While Morgan Stanley has moved closer to becoming a traditional bank through moves like a joint venture with Citigroup's Smith Barney wealth management unit, Goldman has mostly stayed an investment bank in all but name.
That's why it could be tempting for it to embrace that strategy and throw off the regulatory yoke, especially after the announcement earlier this week that it is among 10 major banks allowed to repay its loans from the Treasury's Troubled Asset Relief Program, known as TARP.
"They are repaying TARP -- that's one hook out of them," Front said. "If they are trying to end the bank holding company adventure, that's another."
With the worst of the financial crisis seemingly over, the benefits of being a bank holding company are outweighed by the restrictions and conditions, said Tom Sowanick, the chief investment officer of Princeton, New Jersey-based Clearbrook Financial LLC.
Since Goldman became a commercial bank, industry watchers have said the change would expose the firm to stringent capital requirements, dampening its ability to use borrowed money to boost profits for its lucrative proprietary trading business.
In other words, the huge profits to which Goldman had grown accustomed could be a thing of the past.
"Goldman will try to give up its bank license in order to gain leverage in trading activity," said Sowanick, whose firm has US$22 billion in assets. Sowanick's firm does own financial stocks, including Goldman.
There is little recent precedent for banks changing their charter from banking holding company, although giant mortgage lender Countrywide Financial Corp made such a move in March 2007, when it changed its charter from a bank holding company to a federal thrift.
'FRONTAL ASSAULT'
Within a year, Countrywide, which was eventually taken over by Bank of America Corp, crumbled under the weight of bad loans amid the mortgage and home lending crisis.

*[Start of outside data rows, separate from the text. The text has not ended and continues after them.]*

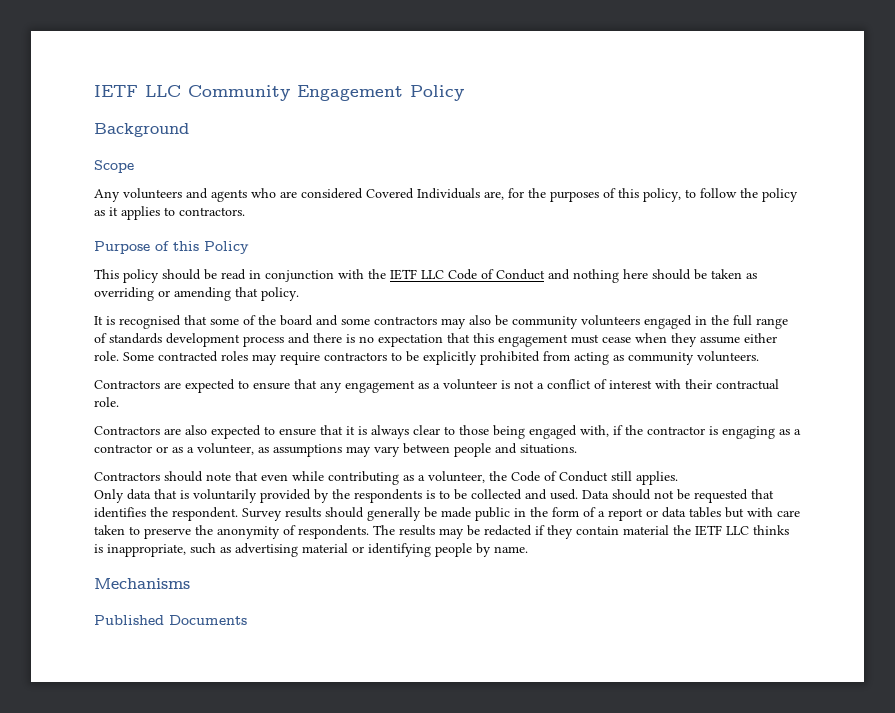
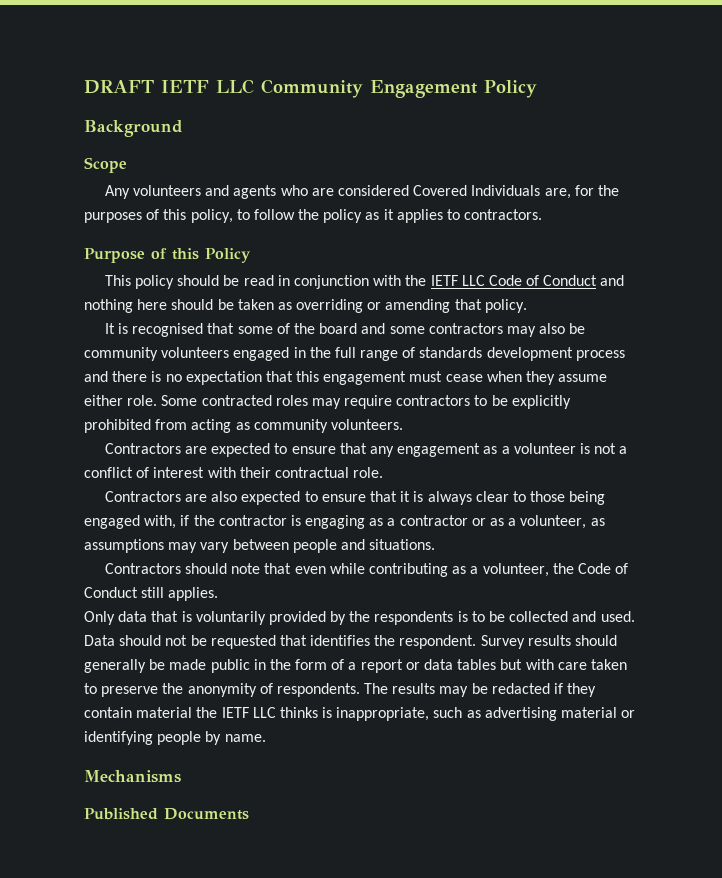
- IETF LLC Community Engagement Policy
+ DRAFT IETF LLC Community Engagement Policy

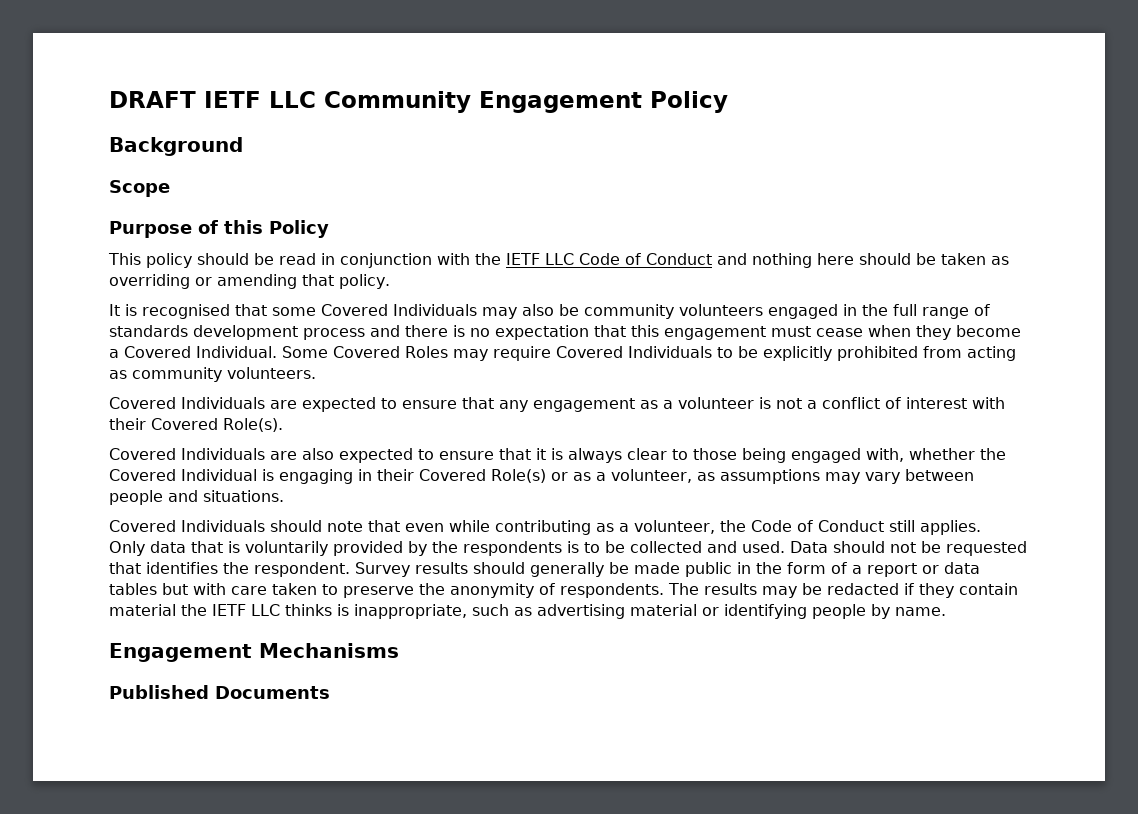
- Any volunteers and agents who are considered Covered Individuals are, for the purposes of this policy, to follow the policy as it applies to contractors.
- It is recognised that some of the board and some contractors may also be community volunteers engaged in the full range of standards development process and there is no expectation that this engagement must cease when they assume either role. Some contracted roles may require contractors to be explicitly prohibited from acting as community volunteers.
+ It is recognised that some Covered Individuals may also be community volunteers engaged in the full range of standards development process and there is no expectation that this engagement must cease when they become a Covered Individual. Some Covered Roles may require Covered Individuals to be explicitly prohibited from acting as community volunteers.
- Contractors are expected to ensure that any engagement as a volunteer is not a conflict of interest with their contractual role.
- Contractors are also expected to ensure that it is always clear to those being engaged with, if the contractor is engaging as a contractor or as a volunteer, as assumptions may vary between people and situations.
+ Covered Individuals are expected to ensure that any engagement as a volunteer is not a conflict of interest with their Covered Role(s).
+ Covered Individuals are also expected to ensure that it is always clear to those being engaged with, whether the Covered Individual is engaging in their Covered Role(s) or as a volunteer, as assumptions may vary between people and situations.
- Contractors should note that even while contributing as a volunteer, the Code of Conduct still applies.
+ Covered Individuals should note that even while contributing as a volunteer, the Code of Conduct still applies.
- Mechanisms
+ Engagement Mechanisms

Goldman's is a very different business and would not end up under the same regulator as Countrywide.
Goldman and Morgan Stanley received expedited approval to become bank holding companies as some of their longtime competitors, particularly Lehman Brothers, collapsed or disappeared.
In testimony before Congress, Lehman head Richard Fuld said his firm would have been helped if it had been allowed to become a bank holding company.

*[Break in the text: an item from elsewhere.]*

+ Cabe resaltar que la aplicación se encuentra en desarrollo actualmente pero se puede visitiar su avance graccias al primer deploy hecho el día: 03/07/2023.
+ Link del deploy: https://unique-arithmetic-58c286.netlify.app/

Goldman and Morgan Stanley's move to Fed regulation told investors they were safe, said Lawrence White, a professor at New York University's Stern School of Business.
"In the more calm environment of today as compared with last September, presumably they have less need to reassure the markets that they are in a safe environment," White said.
Still, White doesn't expect such a brash move as dropping a commercial bank charter now.
"It would be such a high-profile and probably adverse public event that I'm not sure Goldman or Morgan Stanley wants to do it as a direct frontal assault," White said.
White instead envisions a scenario in which one of the two spins off its investment banking unit, "which reconstitutes itself as the old investment bank with higher levels of risk and less oversight."